Dr. Marc Orbach: My research program uses Magnaporthe grisea, the fungal pathogen responsible for the rice blast disease, as a model system to study host-pathogen interactions at the molecular and biochemical level. We study genome variation in M. grisea at the whole genome level using electrophoretic karyotyping methods. We are also specifically analyzing the role that a transposable element may play in genome variation and the high rate of mutation observed at some loci.
Dr. L. Sandy Pierson III: Roles and regulation of bacterial secondary metabolites such as phenazine antibiotics in Pseudomonas chlororaphis (aureofaciens) strain 30-84, free-living root-associated bacterium. Molecular analysis of Pseudomonas fluorescens strain Pf-5, a rhizosphere colonizing bacterium of many plants, which is a biological control agent, suppressing a number of plant diseases caused by soil-borne plant pathogens. Microbial community analysis in Kartchner Caverns, AZ.

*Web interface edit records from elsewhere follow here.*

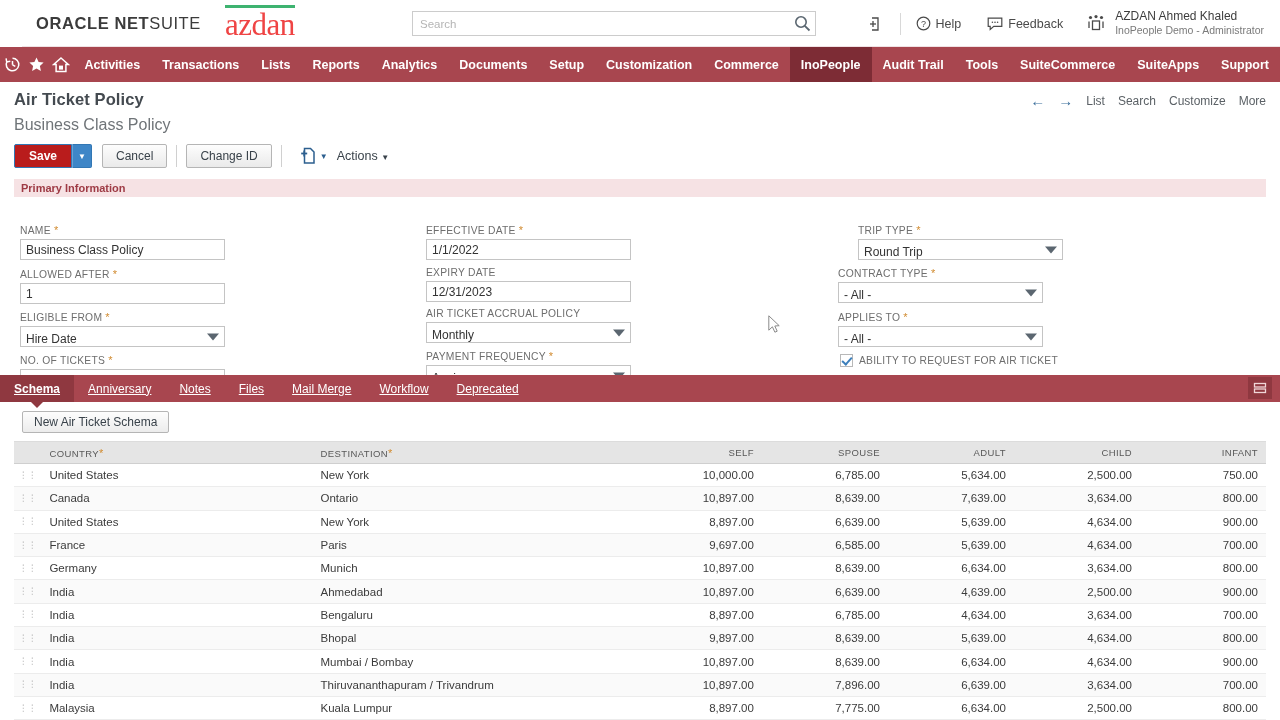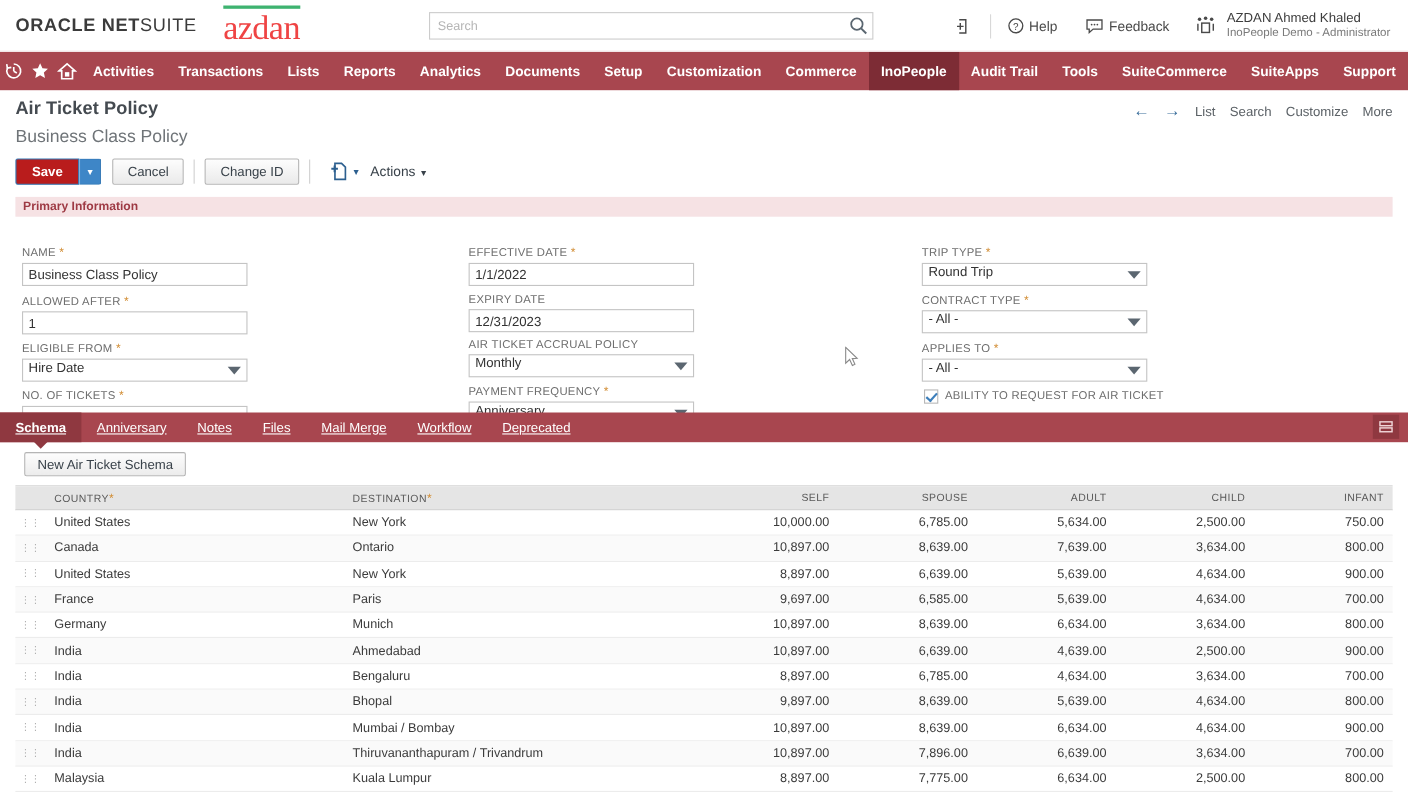"ORACLE NETSUITE" .topbar { margin-left: none -> 22px }
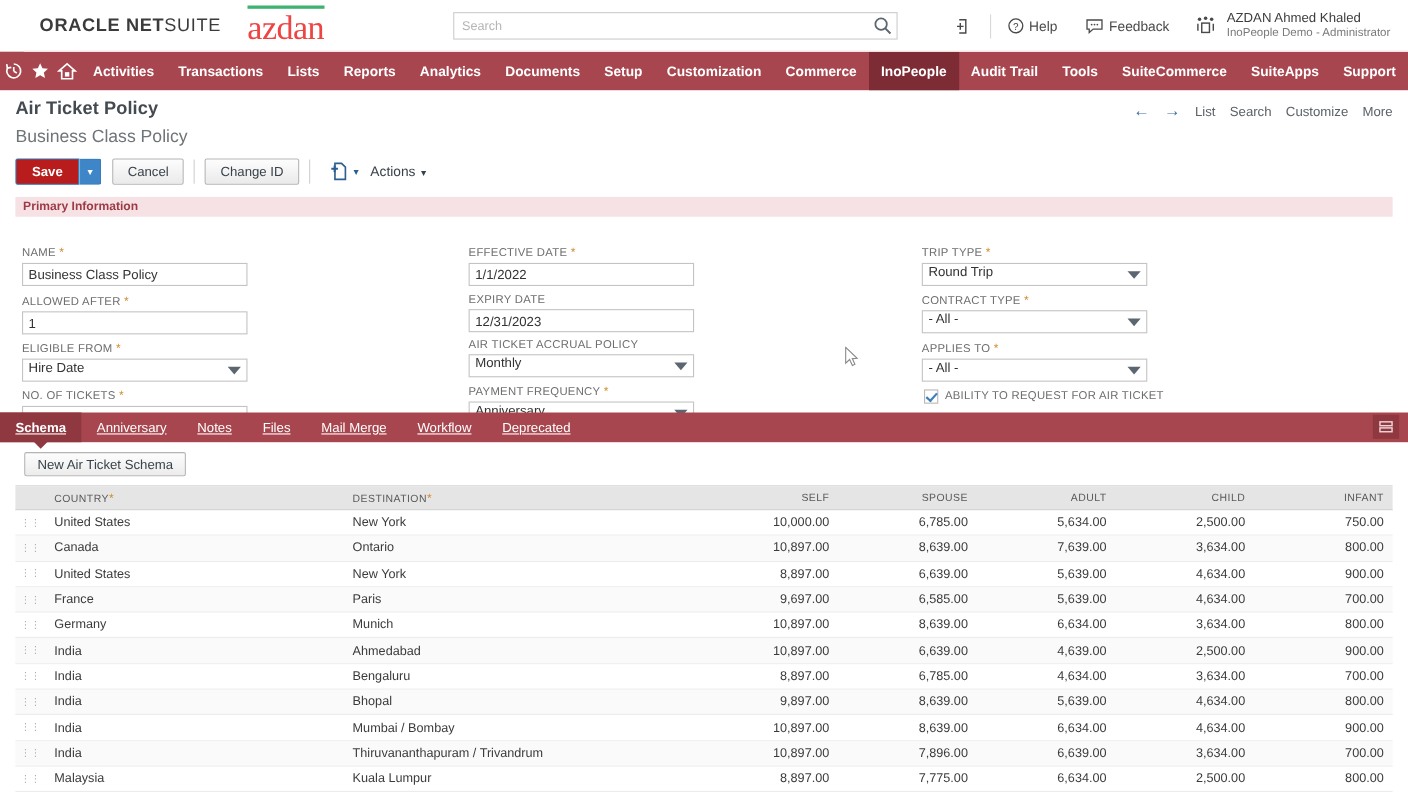"TRIP TYPE *" div.fld { left: 824px -> 844px }
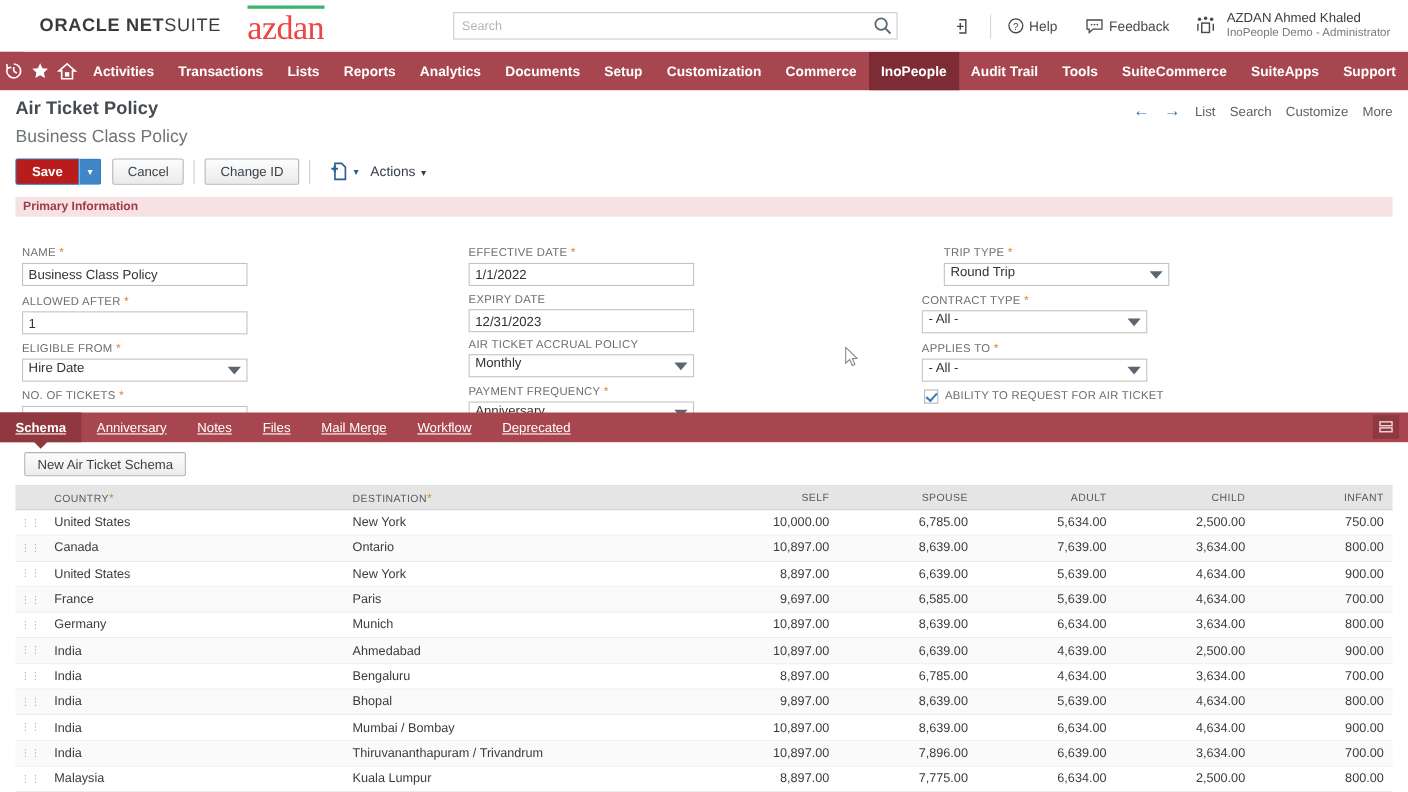"Round Trip" .fld-select { align-items: flex-start -> flex-end }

§ Department of Soil, Water and Environmental Science
Dr. Charles Gerba: Environmental microbiology, gene probes, water reuse, biocolloid transport in subsurfaces, virology, parasitology, risk assessment.
Dr. Raina Maier: Microbial community structure, diversity, and survival in extreme environments, biological fate of organic and metal contaminants in the environment, discovery of new microbial surfactants (biosurfactants) and development of biomedical and environmental applications.
Dr. Ian Pepper: Using indigenous bacteria to degrade organic contaminants in soils, and augmenting the genes of microbes to make them resistant to the toxic effects of cadmium and arsenic.
Dr. Chris Rensing: Environmental microbiology, structure and function of metal transport proteins.
§ Office of Arid Lands Studies
Dr. Istvan Molnar: My research focus is on the application of modern microbiology, microbial genetics and genomics to drug discovery by manipulating bacterial secondary metabolism for pharmaceutical, agricultural and chemical industrial applications.